User testing, explained

User testing, explained

Jerry Cao is a UX content strategist at the wireframing and prototyping app UXPin. For advice on how to conduct 30+ different types of usability tests, check out The Guide to Usability Testing.

Usability testing is a technique used to help discover problems or bottle-necks in your design. But there are different types of user testing that suit different types of goals. Scripted or un-scripted? Here we’ll explain the differences between the two and how you can make the most of them.

A scripted test is the most controlled type of usability testing, and is recommended for testing specific use cases, like whether or not the user can find/access a certain feature (or how long it takes to do so). Scripted tests tend to produce more quantitative data, beneficial for usability metrics, but can also generate qualitative data as well, depending on the how tight or controlling the script is.


Source: Normal Modes

Before we get into the specific types of scripted tests (tree testing, benchmark tests, and hallway testing), we’ll first discuss a crucial decision in how you conduct your test: whether to moderate it or not.

Moderated vs. Unmoderated Tests

Physicists understand well the observer effect — the idea that the presence of an observer changes the behavior of what’s being observed, negating the whole point of observing it. This may apply to photons, but what about people?

As described in The Guide to Usability Testing, whether or not you choose to moderate your test depends on your specific goals and what you need to accomplish. In some instances a moderator will help facilitate the process and aid it in going smoothly, while in other instances they will only interrupt, not to mention the extra costs of an on-site staff. Below we’ll talk about the pros and cons of each, so you can decide which will work best for your user test.

Moderated Tests

The payoff can be significant if you have the time available for a moderated study. A moderator can help probe the participant to delve deeper, creating data that is fuller and more complete, plus keep users on track and clarify any confusion. Not only that, but user reactions and even body language can provide useful data as well, but only if there’s someone present to document and interpret them.


Source: An Introduction To Website Usability Testing

As you can guess, moderated testing is not appropriate for all tests. Moderated testing is recommended for the following situations:

  • Early stages in the development process — Specifically in the prototyping phase, where features may be incomplete or not even work, a moderator can help answer questions and explain the unclear parts.
  • An advanced, complicated, or high-level product — As with a prototype, if there is a great chance for confusion or misinterpretation, a moderator will help keep things on course.
  • Products with strict security concerns — In these cases, a moderator can keep the user where they’re supposed to be and keep them from accessing sensitive information.

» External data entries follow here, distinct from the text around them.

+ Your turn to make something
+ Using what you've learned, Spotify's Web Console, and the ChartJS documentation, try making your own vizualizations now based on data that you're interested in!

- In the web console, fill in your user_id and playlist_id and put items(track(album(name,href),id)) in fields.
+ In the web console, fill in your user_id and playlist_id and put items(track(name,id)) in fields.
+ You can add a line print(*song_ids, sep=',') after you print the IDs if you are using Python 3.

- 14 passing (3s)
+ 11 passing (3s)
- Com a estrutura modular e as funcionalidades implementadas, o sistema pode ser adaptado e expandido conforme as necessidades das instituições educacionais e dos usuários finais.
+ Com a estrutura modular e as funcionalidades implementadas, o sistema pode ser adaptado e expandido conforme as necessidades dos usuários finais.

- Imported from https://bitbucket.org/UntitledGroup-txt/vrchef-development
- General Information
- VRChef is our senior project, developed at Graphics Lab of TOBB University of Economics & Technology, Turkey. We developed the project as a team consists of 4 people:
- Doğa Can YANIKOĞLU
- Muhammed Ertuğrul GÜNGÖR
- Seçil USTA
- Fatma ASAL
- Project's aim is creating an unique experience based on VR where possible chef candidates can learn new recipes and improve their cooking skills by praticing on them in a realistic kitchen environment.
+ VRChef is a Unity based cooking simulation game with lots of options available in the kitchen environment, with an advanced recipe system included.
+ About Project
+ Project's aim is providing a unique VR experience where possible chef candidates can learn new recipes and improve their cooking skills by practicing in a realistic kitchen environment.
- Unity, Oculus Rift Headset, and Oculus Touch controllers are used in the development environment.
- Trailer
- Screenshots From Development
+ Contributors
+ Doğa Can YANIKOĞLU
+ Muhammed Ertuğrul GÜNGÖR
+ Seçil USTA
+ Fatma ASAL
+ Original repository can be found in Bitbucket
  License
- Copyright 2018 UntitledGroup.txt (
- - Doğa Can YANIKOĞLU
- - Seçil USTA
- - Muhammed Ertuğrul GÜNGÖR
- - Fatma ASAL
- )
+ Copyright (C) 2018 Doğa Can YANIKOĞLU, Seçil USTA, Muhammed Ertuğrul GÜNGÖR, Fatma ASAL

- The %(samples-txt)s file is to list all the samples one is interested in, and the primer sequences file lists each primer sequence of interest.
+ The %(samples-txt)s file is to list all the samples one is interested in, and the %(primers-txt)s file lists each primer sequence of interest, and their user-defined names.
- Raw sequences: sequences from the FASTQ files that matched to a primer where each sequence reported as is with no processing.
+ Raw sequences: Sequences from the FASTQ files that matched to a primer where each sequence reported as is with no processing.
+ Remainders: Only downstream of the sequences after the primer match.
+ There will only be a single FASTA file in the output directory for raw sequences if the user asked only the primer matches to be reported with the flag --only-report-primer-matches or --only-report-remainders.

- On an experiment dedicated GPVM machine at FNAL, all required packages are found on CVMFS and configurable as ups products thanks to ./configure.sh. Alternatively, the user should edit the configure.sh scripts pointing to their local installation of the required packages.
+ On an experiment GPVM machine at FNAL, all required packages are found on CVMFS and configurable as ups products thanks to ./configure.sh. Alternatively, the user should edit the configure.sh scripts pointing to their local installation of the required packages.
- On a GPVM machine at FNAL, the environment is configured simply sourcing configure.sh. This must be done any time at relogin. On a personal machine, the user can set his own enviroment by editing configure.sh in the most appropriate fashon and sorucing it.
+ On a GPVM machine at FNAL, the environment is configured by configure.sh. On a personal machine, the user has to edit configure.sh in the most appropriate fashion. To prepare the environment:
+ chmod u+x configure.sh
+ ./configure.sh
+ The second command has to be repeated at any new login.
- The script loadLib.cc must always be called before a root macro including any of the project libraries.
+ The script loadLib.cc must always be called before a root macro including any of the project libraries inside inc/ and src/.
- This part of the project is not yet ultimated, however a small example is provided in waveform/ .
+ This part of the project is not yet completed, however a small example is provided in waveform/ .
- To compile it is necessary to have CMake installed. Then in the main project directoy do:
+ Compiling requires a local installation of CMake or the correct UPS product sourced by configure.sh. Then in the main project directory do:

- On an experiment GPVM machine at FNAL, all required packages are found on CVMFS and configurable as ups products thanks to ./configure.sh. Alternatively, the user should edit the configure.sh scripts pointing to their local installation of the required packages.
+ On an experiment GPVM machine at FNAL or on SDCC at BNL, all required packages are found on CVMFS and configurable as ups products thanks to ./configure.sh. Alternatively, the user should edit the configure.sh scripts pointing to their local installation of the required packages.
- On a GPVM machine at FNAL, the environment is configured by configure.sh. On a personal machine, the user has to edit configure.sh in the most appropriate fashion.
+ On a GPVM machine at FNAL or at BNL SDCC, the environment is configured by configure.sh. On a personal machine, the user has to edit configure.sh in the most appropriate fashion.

On the other hand, moderated tests require a knowledgeable moderator, their time, and usually a specified location, as opposed to remote usability testing. Coordinating the schedules of moderated tests can be problematic, and only one can be done at a time, unless more moderators are hired. More importantly, moderated tests can take participants out of their comfort zone, so special care must be taken to avoid the various kinds of biases.

Source: Moderated Usability Testing

For a moderated test, you could also let your testers participate from the comfort of their own home. For example, Evernote actually ran a remote usability test that was moderated in which the testers were in different locations, but the moderators were all in the office. This offers the benefits of moderation at lower cost (since you don’t have to worry as much about equipment setup), but it may not be suitable if you need a controlled lab environment due to information sensitivity. Nonetheless, this tactic is effective and Evernote gained insights that helped them improve user retention by 15 percent.

If you have any of the special needs listed above, moderation may be the right choice. If you do choose this route, make sure you follow these 20 tips for moderated usability testing.

Unmoderated Tests

While moderated testing allows for instantaneous give-and-take feedback, there is still no substitute for letting users interact with a product in its natural environment. Kyle Soucy, Founder of Usable Interface, explains in an article for UX Matters that unmoderated tests provide tons of benefits that greatly outweigh the drawbacks — namely that they make remote usability testing a lot easier. Unmoderated testing benefits include:

  • Time savings Simultaneously testing hundreds of participants. You can also test multiple products at once, including competitors.
  • More natural product usage — Because remote usability testing allows participants to remain in their natural environment, their use of the product will more closely resemble real-world scenarios. If you’re testing a tablet, it’s hard to replicate someone kicking their feet up on a couch after a tough day at work to watch movies for two hours.
  • Cost savings — Costs are usually quite low since you don’t need to pay for moderators or equipment setup. With usability testing tools like UserTesting and Userlytics, tests can run as low as $49 per user. Unmoderated tests are also scalable depending on the testing tool used.
  • Simpler coordination — With unmoderated tests, you really only need to think about cost of testing, cost of reimbursement, and user schedules.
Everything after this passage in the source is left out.